## Try it
Filtering the records below, copy only those lines that include the word "items".

********************

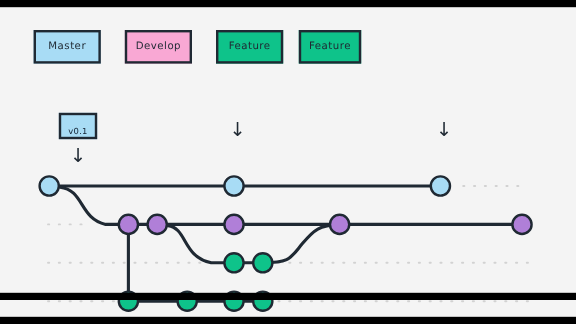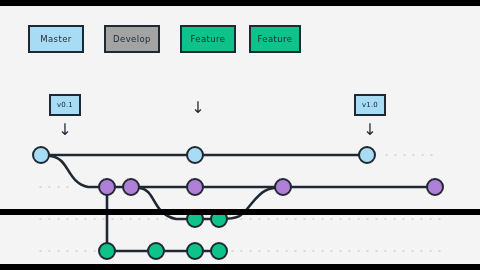--- a/index.html
+++ b/index.html
@@ -16,7 +16,7 @@
   #stage {
     position: relative;
     width: 480px;
-    height: 215px;
+    height: 250px;
     background: #000000;
   }
   #canvas {

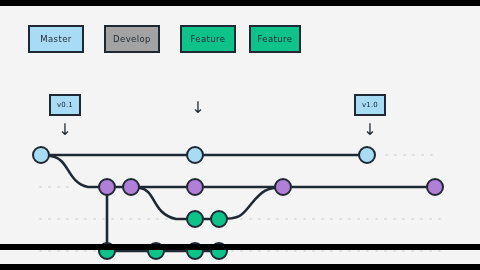--- a/index.html
+++ b/index.html
@@ -118,7 +118,7 @@
       <div class="legend-box" style="left:28px; width:56px; background:#a8dcf5;">
         <span>Master</span>
       </div>
-      <div class="legend-box" style="left:104px; width:56px; background:#a3a3a3;justify-content:center;">
+      <div class="legend-box" style="left:104px; width:56px; background:#f9a8d4;justify-content:center;">
         <span>Develop</span>
       </div>
       <div class="legend-box" style="left:180px; width:56px; background:#0ec38a;">

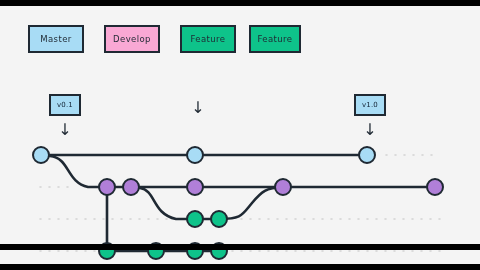--- a/index.html
+++ b/index.html
@@ -71,7 +71,7 @@
     background: #a8dcf5;
     box-sizing: border-box;
     display: flex;
-    align-items: center;
+    align-items: flex-end;
     justify-content: center;
     font-size: 7px;
     color: #123;

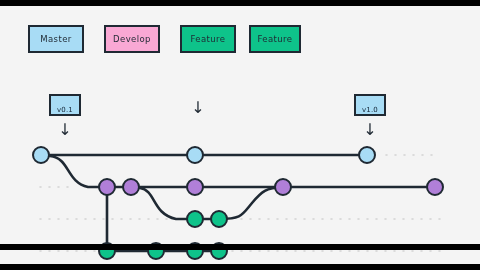--- a/index.html
+++ b/index.html
@@ -141,9 +141,6 @@
     </div>
 
     <div class="tag-group" style="left:354px;">
-      <div class="tag-box">
-        <span>v1.0</span>
-      </div>
       <div class="tag-arrow">↓</div>
     </div>
 

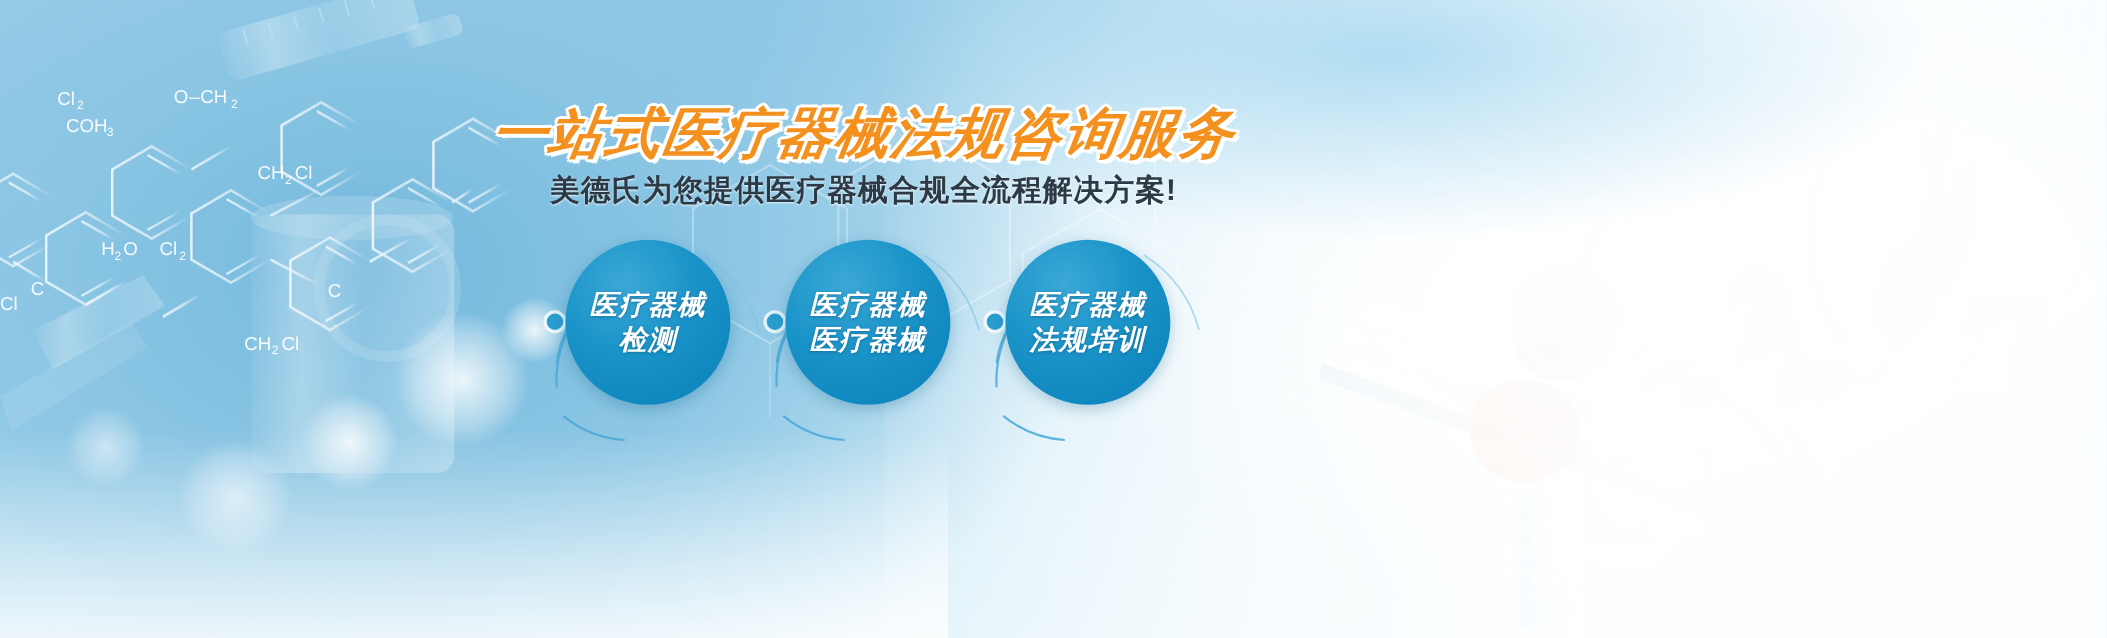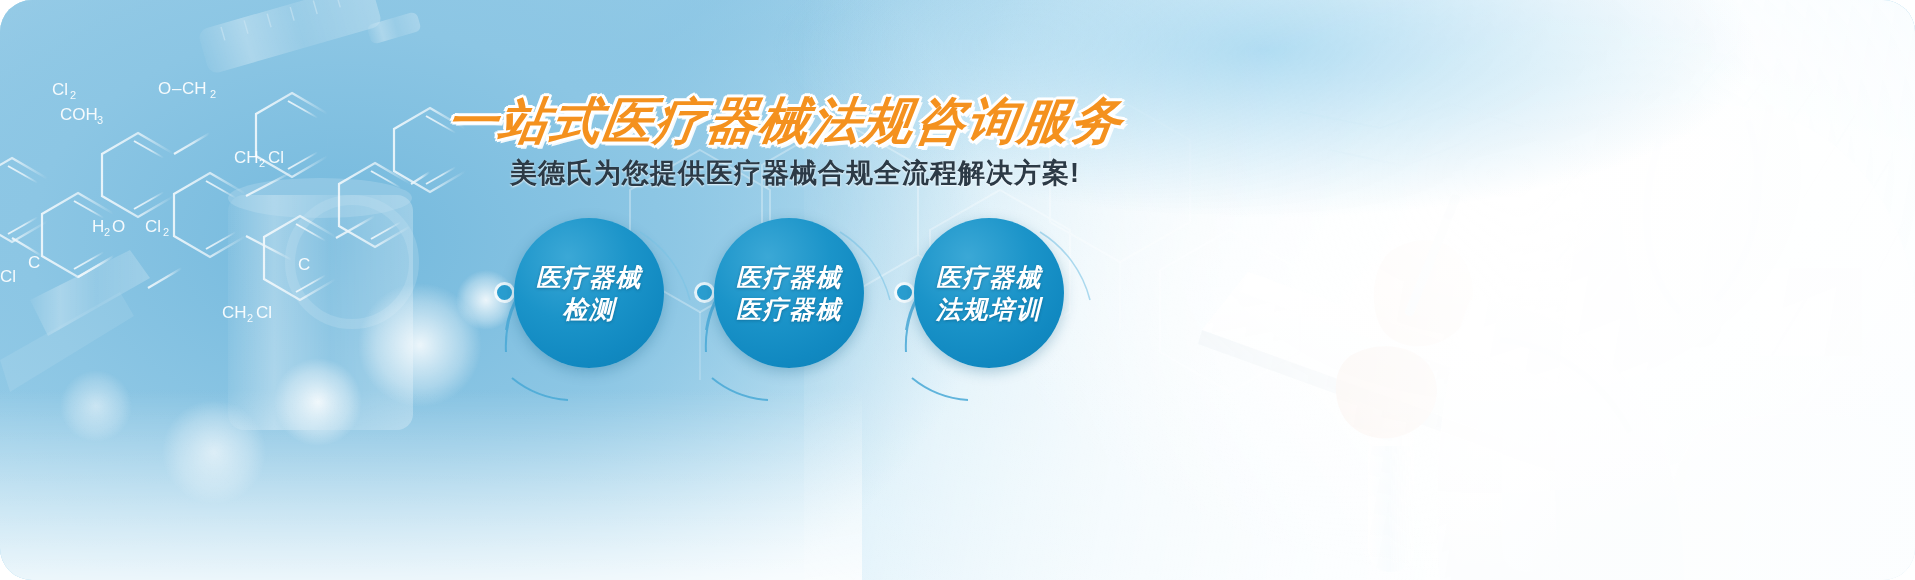--- a/index.html
+++ b/index.html
@@ -10,7 +10,6 @@
     width:1915px;height:580px;
     overflow:hidden;
     background:#bfe2f2;
-    border-radius:32px;
   }
 
   

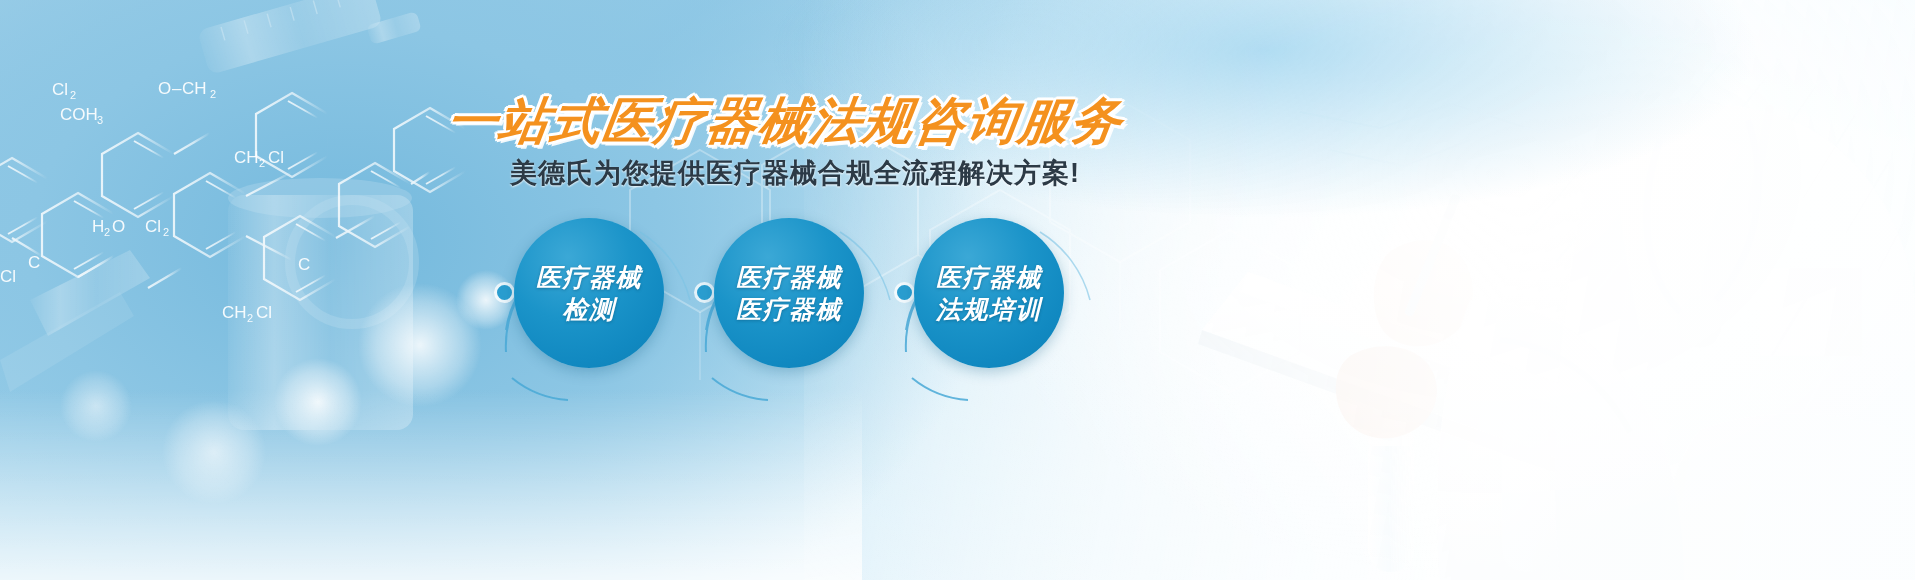--- a/index.html
+++ b/index.html
@@ -58,7 +58,7 @@
     white-space:nowrap;
   }
   .subhead-wrap{
-    position:absolute;left:0;top:155px;width:1570px;text-align:center;padding-left:10px;
+    position:absolute;left:0;top:155px;width:1570px;text-align:center;
   }
   .subhead{
     display:inline-block;

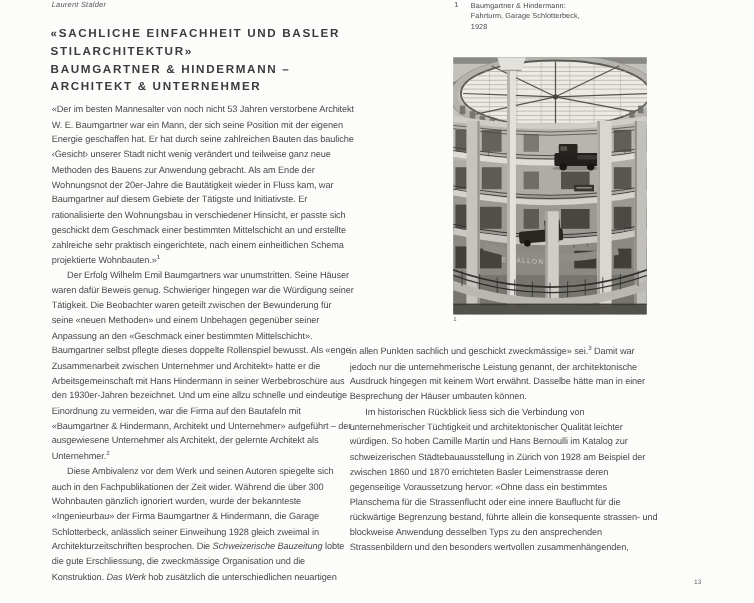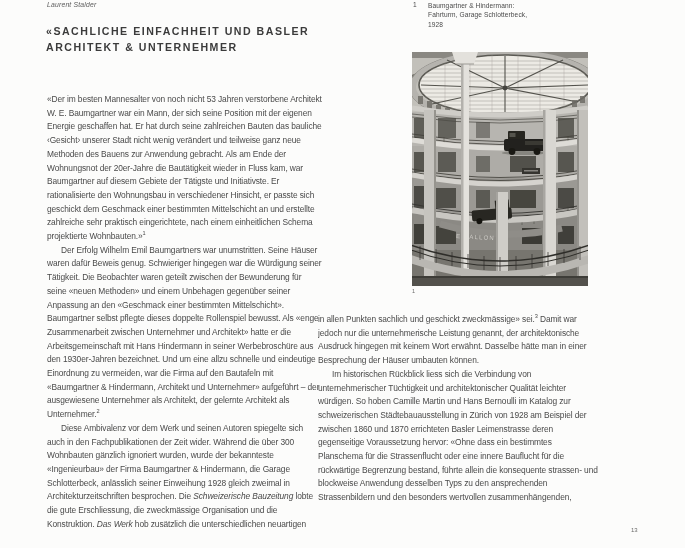--- a/index.html
+++ b/index.html
@@ -58,6 +58,7 @@
 
   <div class="title">
     <div>«SACHLICHE EINFACHHEIT UND BASLER</div>
+    <div>STILARCHITEKTUR»</div>
     <div>ARCHITEKT &amp; UNTERNEHMER</div>
   </div>
 

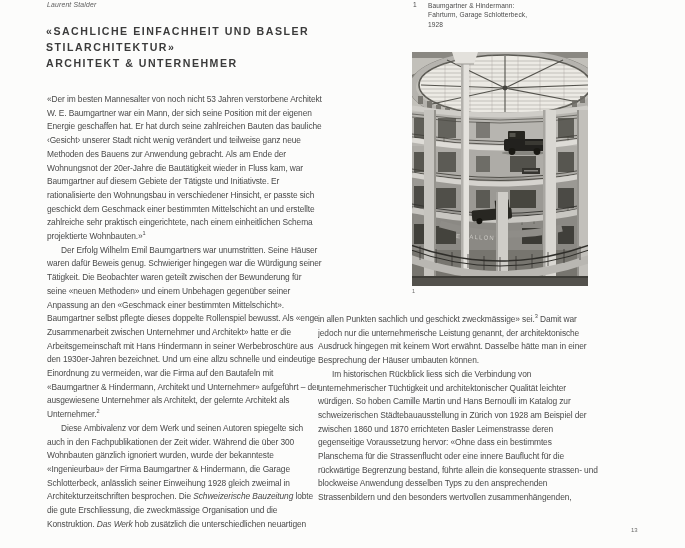--- a/index.html
+++ b/index.html
@@ -59,6 +59,7 @@
   <div class="title">
     <div>«SACHLICHE EINFACHHEIT UND BASLER</div>
     <div>STILARCHITEKTUR»</div>
+    <div>BAUMGARTNER &amp; HINDERMANN –</div>
     <div>ARCHITEKT &amp; UNTERNEHMER</div>
   </div>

********************

## Problem solution
-    align-items: center;
+    align-items: flex-end;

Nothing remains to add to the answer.